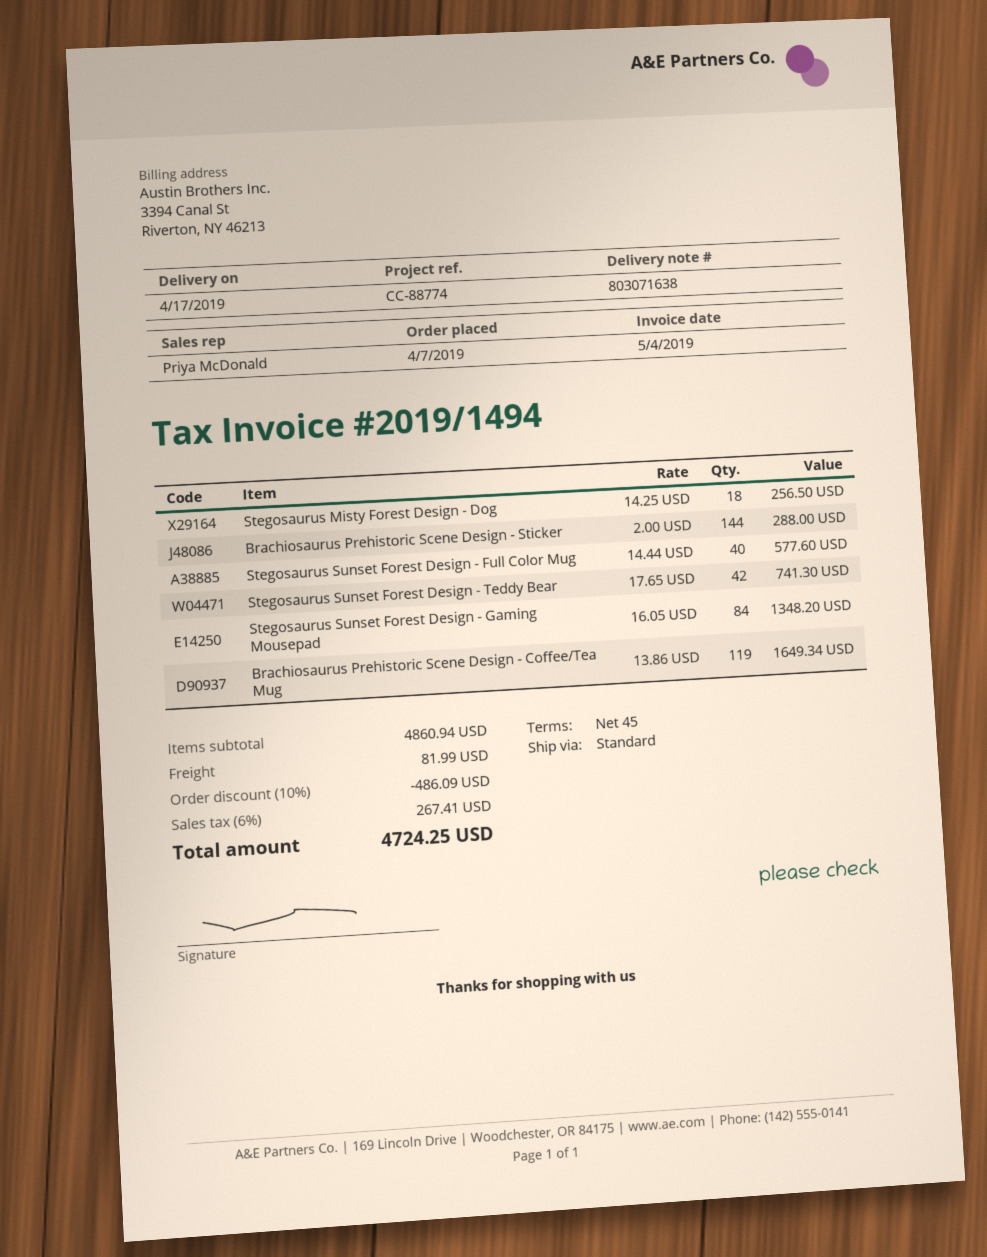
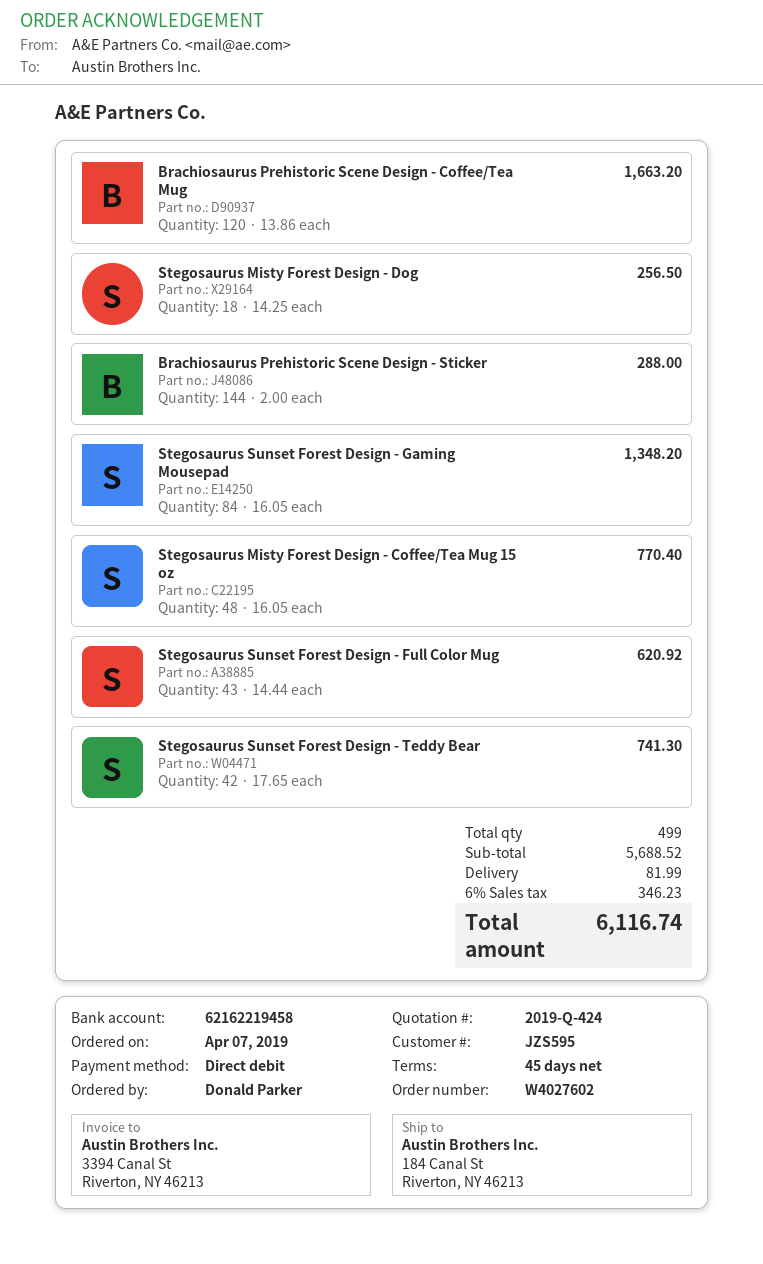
Stegosaurus Sunset Forest Design - Full Color Mug: 40 x 14.44 = 577.60 -> 43 x 14.44 = 620.92
Brachiosaurus Prehistoric Scene Design - Coffee/Tea Mug: 119 x 13.86 = 1649.34 -> 120 x 13.86 = 1663.20
Stegosaurus Misty Forest Design - Coffee/Tea Mug 15 oz: none -> 48 x 16.05 = 770.40
subtotal: 4860.94 -> 5688.52
discount: 10% = 486.09 -> none
tax: 6% = 267.41 -> 6% = 346.23
total: 4724.25 -> 6116.74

■ The task
Drop the pictures and reproduce the rest of the data above exactly.

■ Written solution
Stegosaurus Sunset Forest Design - Full Color Mug: 40 x 14.44 = 577.60 -> 43 x 14.44 = 620.92
Brachiosaurus Prehistoric Scene Design - Coffee/Tea Mug: 119 x 13.86 = 1649.34 -> 120 x 13.86 = 1663.20
Stegosaurus Misty Forest Design - Coffee/Tea Mug 15 oz: none -> 48 x 16.05 = 770.40
subtotal: 4860.94 -> 5688.52
discount: 10% = 486.09 -> none
tax: 6% = 267.41 -> 6% = 346.23
total: 4724.25 -> 6116.74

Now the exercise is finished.